• **Try it**: Return the run of lines below that opens with the line containing "(748, 337) none" and closes with the line containing "[472,621,816,642] -/top?start=date&end=date ->", keeping each one exact.

• **Entries provided**:
====

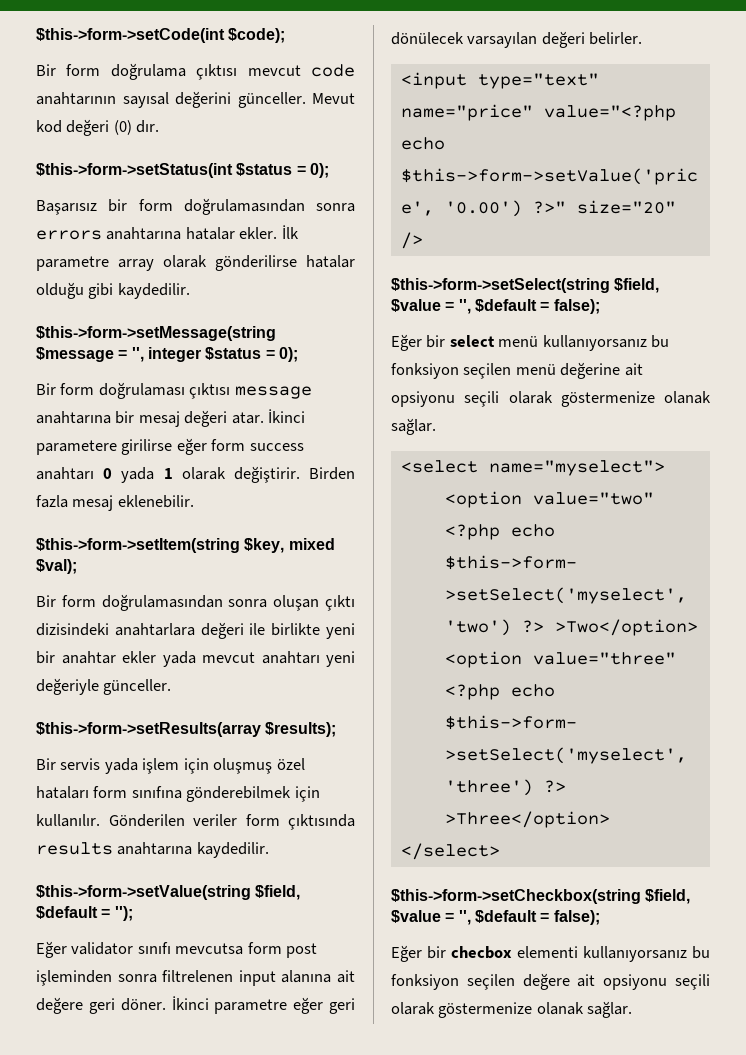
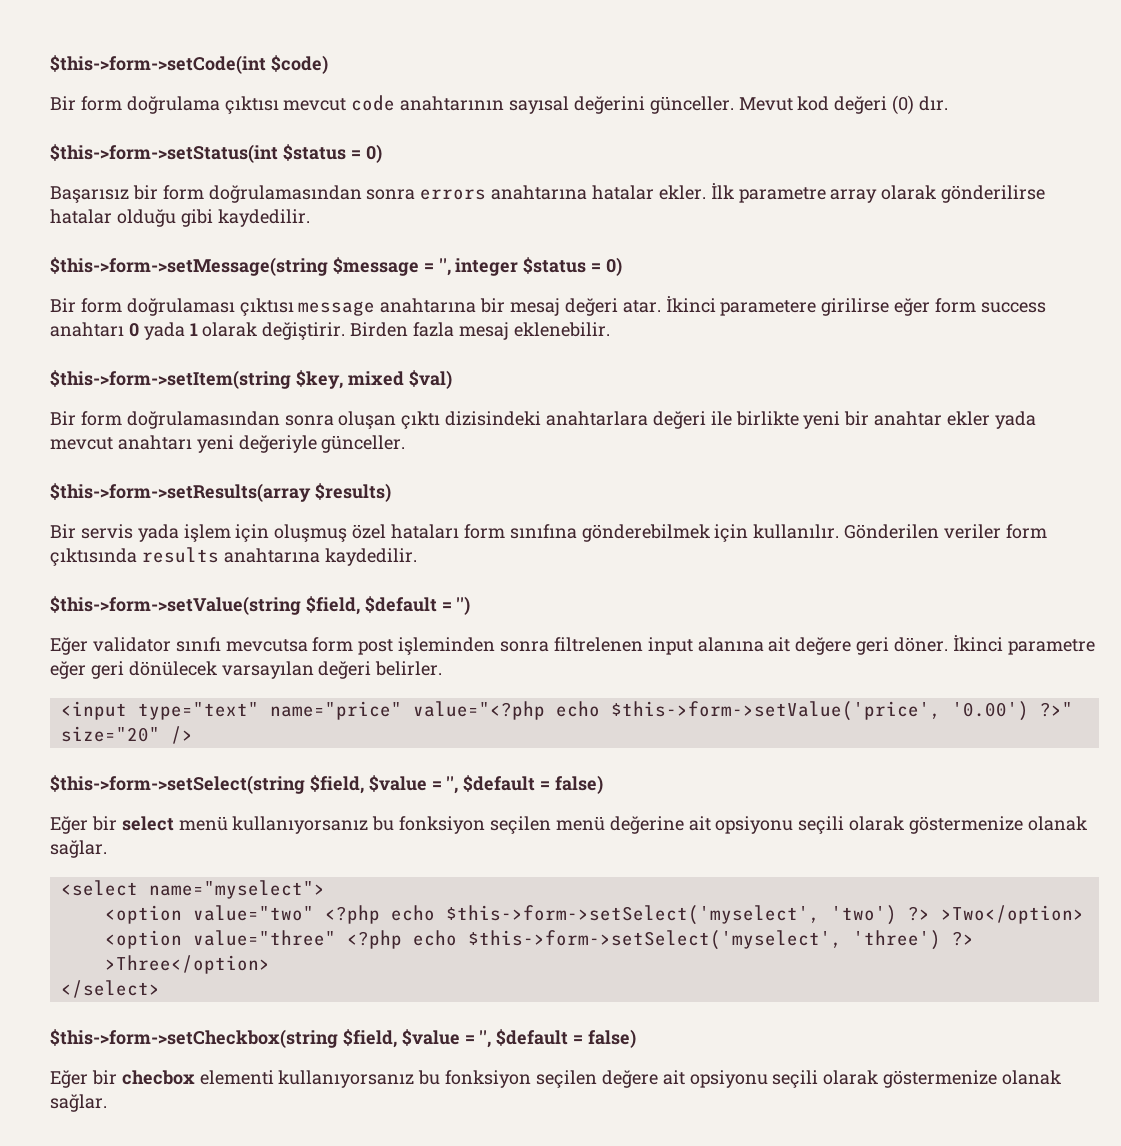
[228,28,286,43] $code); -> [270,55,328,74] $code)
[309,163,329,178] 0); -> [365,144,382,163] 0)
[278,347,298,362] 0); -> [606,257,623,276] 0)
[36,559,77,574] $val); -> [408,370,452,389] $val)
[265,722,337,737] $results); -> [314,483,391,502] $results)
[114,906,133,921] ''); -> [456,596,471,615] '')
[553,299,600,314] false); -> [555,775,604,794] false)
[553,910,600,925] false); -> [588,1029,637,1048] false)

====

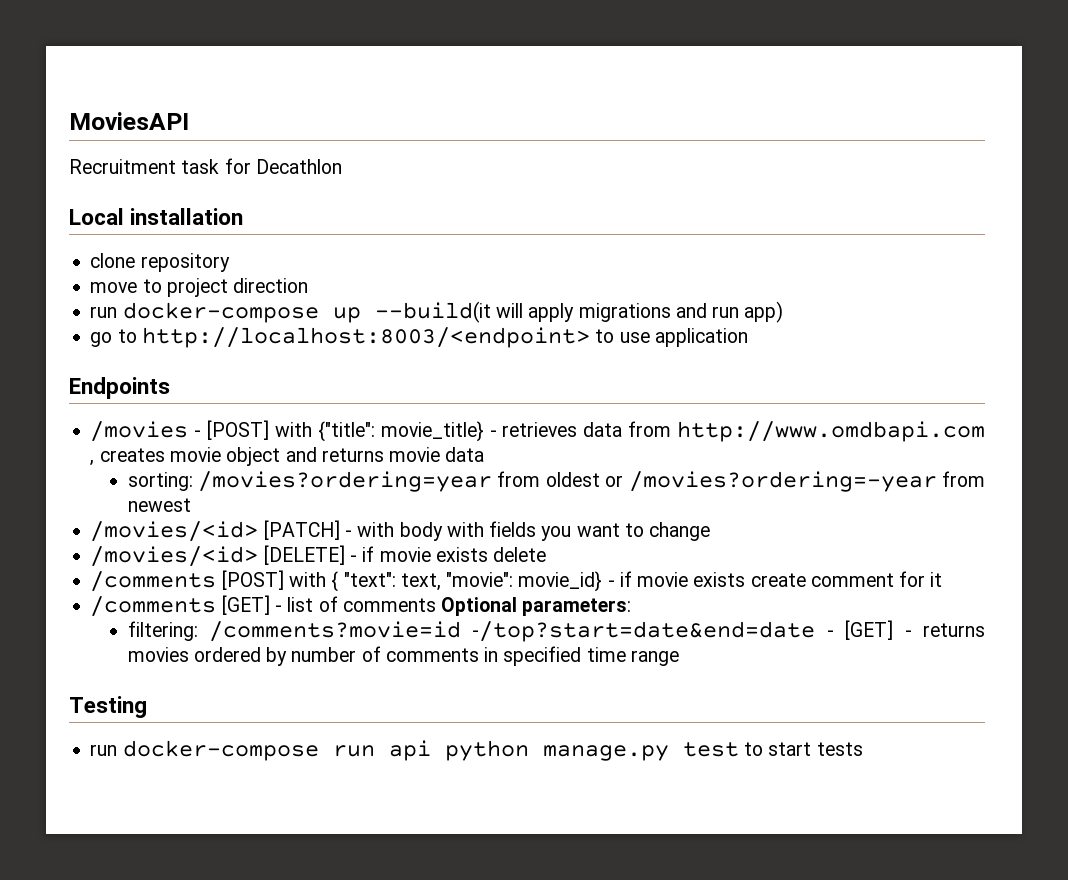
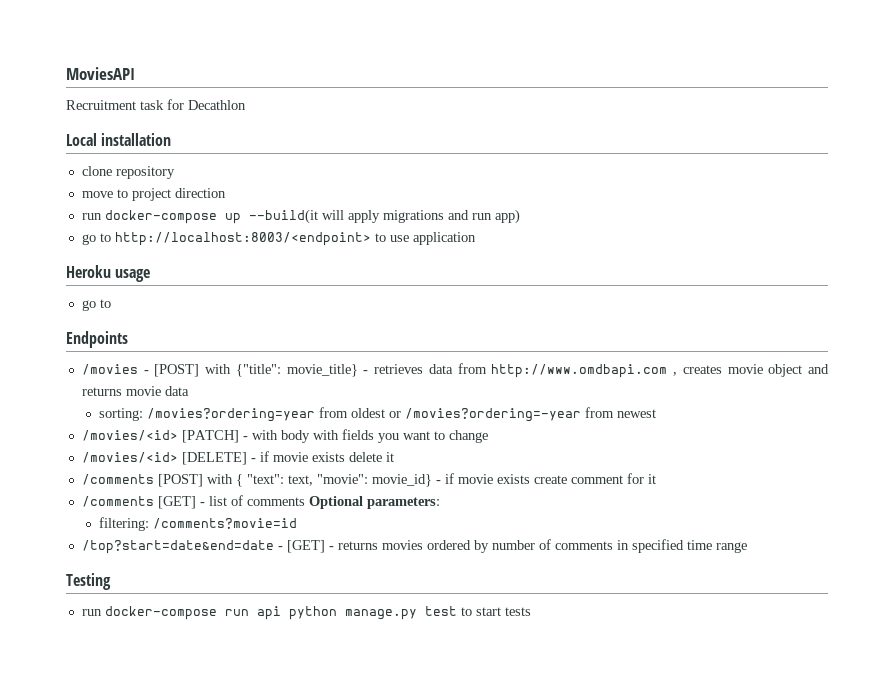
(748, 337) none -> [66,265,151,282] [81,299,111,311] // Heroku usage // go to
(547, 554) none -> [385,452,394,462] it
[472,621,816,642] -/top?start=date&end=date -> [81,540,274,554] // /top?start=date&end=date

====

• **Exercise solution**:
(748, 337) none -> [66,265,151,282] [81,299,111,311] // Heroku usage // go to
(547, 554) none -> [385,452,394,462] it
[472,621,816,642] -/top?start=date&end=date -> [81,540,274,554] // /top?start=date&end=date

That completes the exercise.